▸ TASK TO COMPLETE
Go to the line holding "order number: SO-15373 -> SO-12393" in the entries below and write out exactly every line down to and including the line holding "total: 39.09 -> 31.48".

▸ MATERIAL PROVIDED
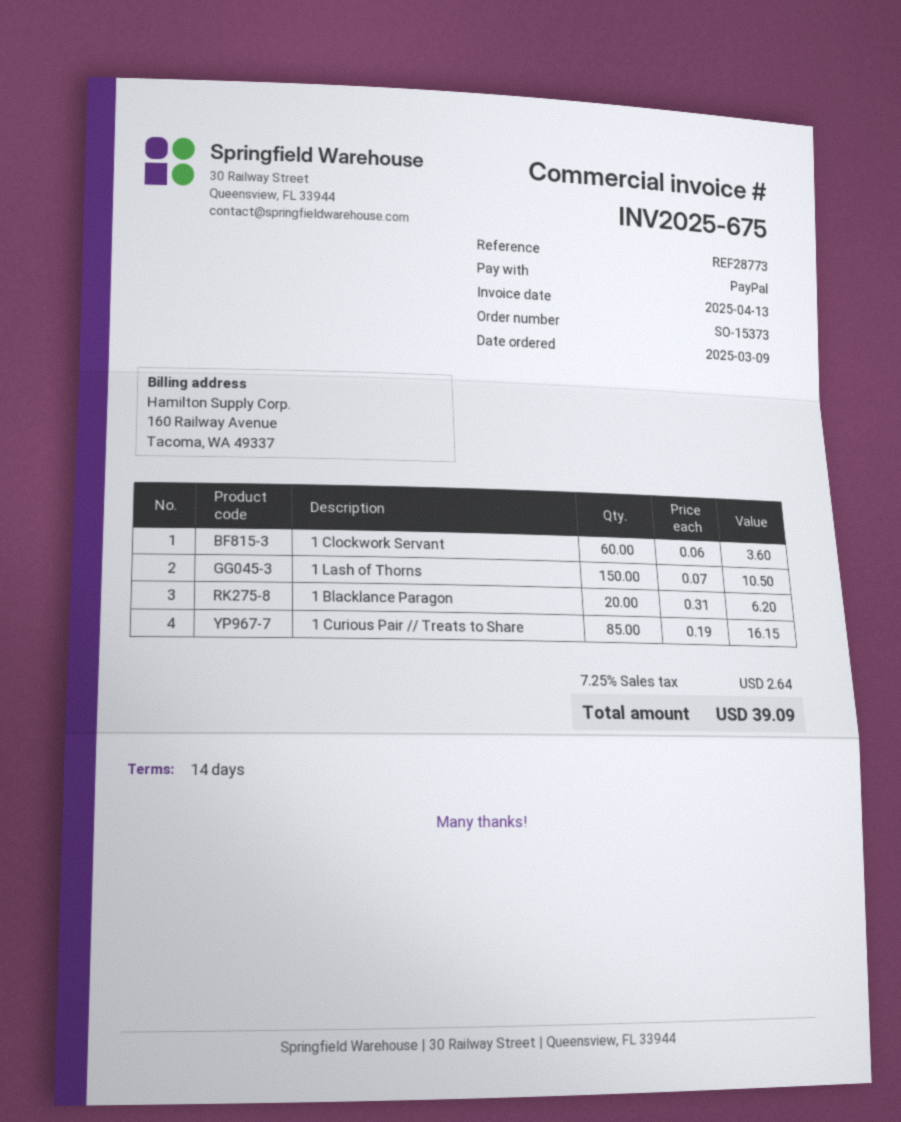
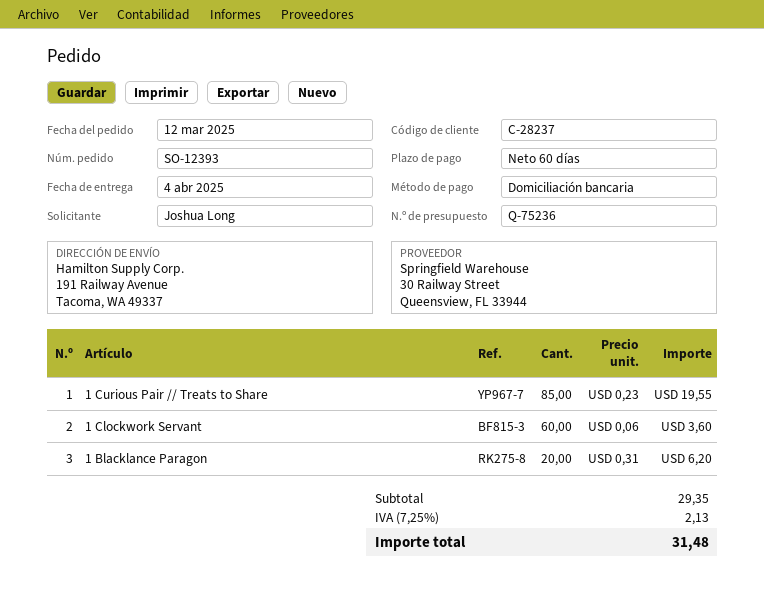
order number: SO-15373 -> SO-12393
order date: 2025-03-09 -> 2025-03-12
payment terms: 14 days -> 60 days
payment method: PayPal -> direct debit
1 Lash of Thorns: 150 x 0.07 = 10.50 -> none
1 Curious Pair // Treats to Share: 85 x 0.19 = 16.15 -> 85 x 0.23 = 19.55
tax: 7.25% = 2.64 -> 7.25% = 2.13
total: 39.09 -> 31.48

* * *

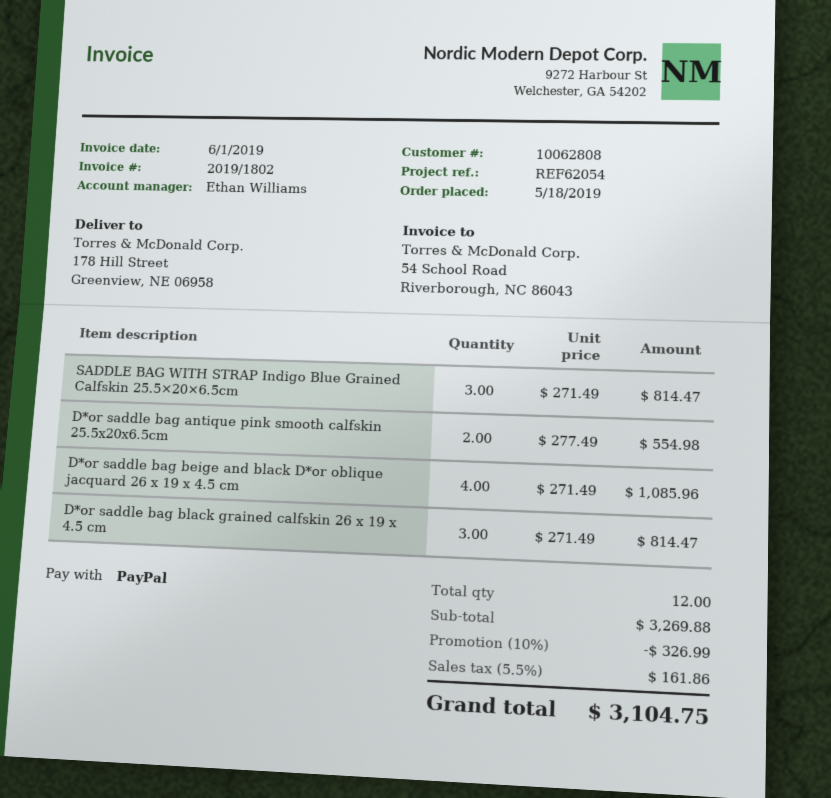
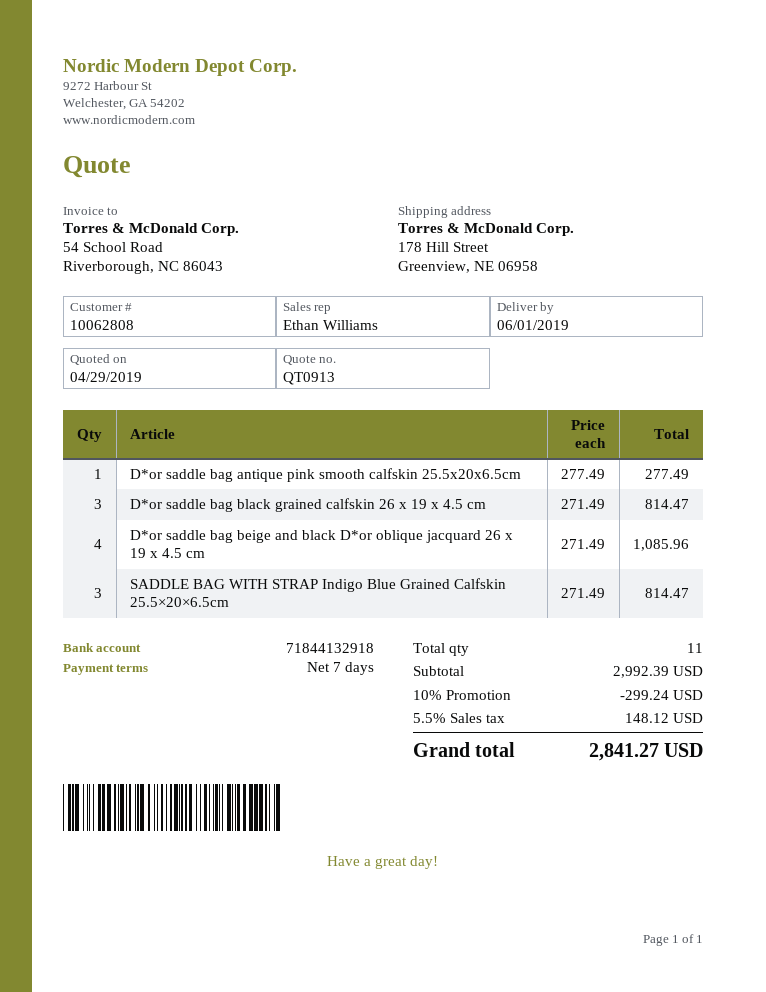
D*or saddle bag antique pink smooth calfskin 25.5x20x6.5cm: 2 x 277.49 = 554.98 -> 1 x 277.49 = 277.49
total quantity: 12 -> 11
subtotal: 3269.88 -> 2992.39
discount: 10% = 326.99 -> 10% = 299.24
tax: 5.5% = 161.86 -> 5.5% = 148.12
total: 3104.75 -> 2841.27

--

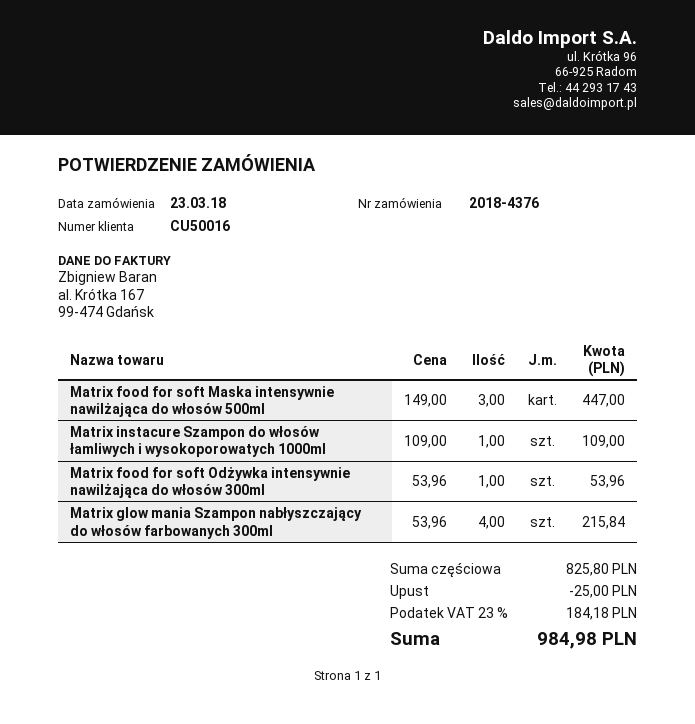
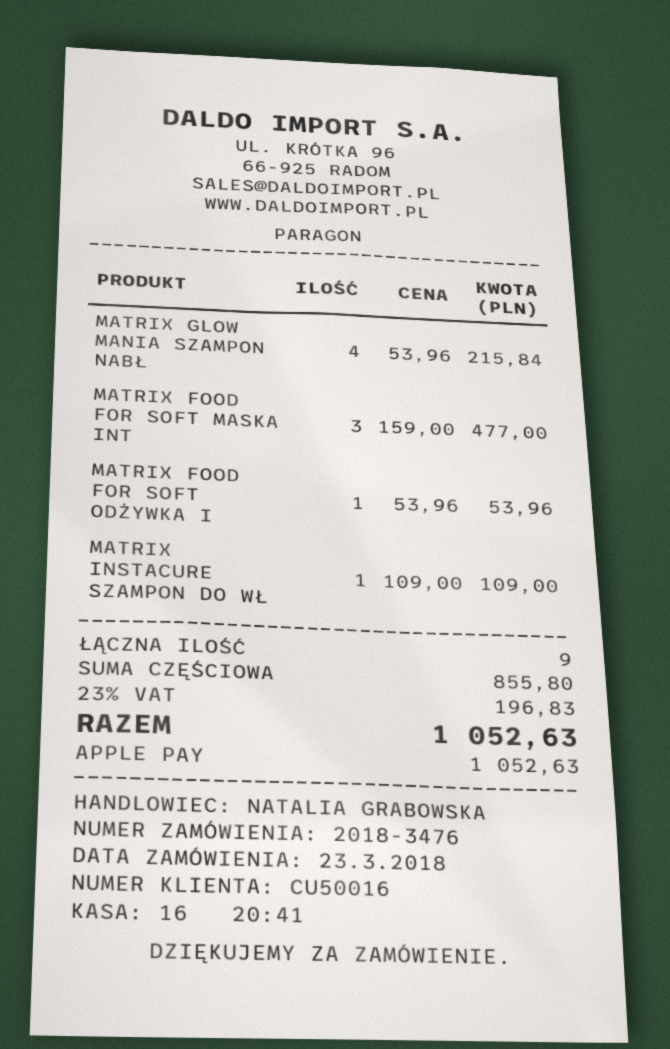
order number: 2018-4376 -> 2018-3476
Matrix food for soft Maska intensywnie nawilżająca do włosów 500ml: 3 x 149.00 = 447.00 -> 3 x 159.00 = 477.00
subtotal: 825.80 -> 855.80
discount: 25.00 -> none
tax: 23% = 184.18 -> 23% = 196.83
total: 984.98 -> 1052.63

▸ OUTPUT BELOW
order number: SO-15373 -> SO-12393
order date: 2025-03-09 -> 2025-03-12
payment terms: 14 days -> 60 days
payment method: PayPal -> direct debit
1 Lash of Thorns: 150 x 0.07 = 10.50 -> none
1 Curious Pair // Treats to Share: 85 x 0.19 = 16.15 -> 85 x 0.23 = 19.55
tax: 7.25% = 2.64 -> 7.25% = 2.13
total: 39.09 -> 31.48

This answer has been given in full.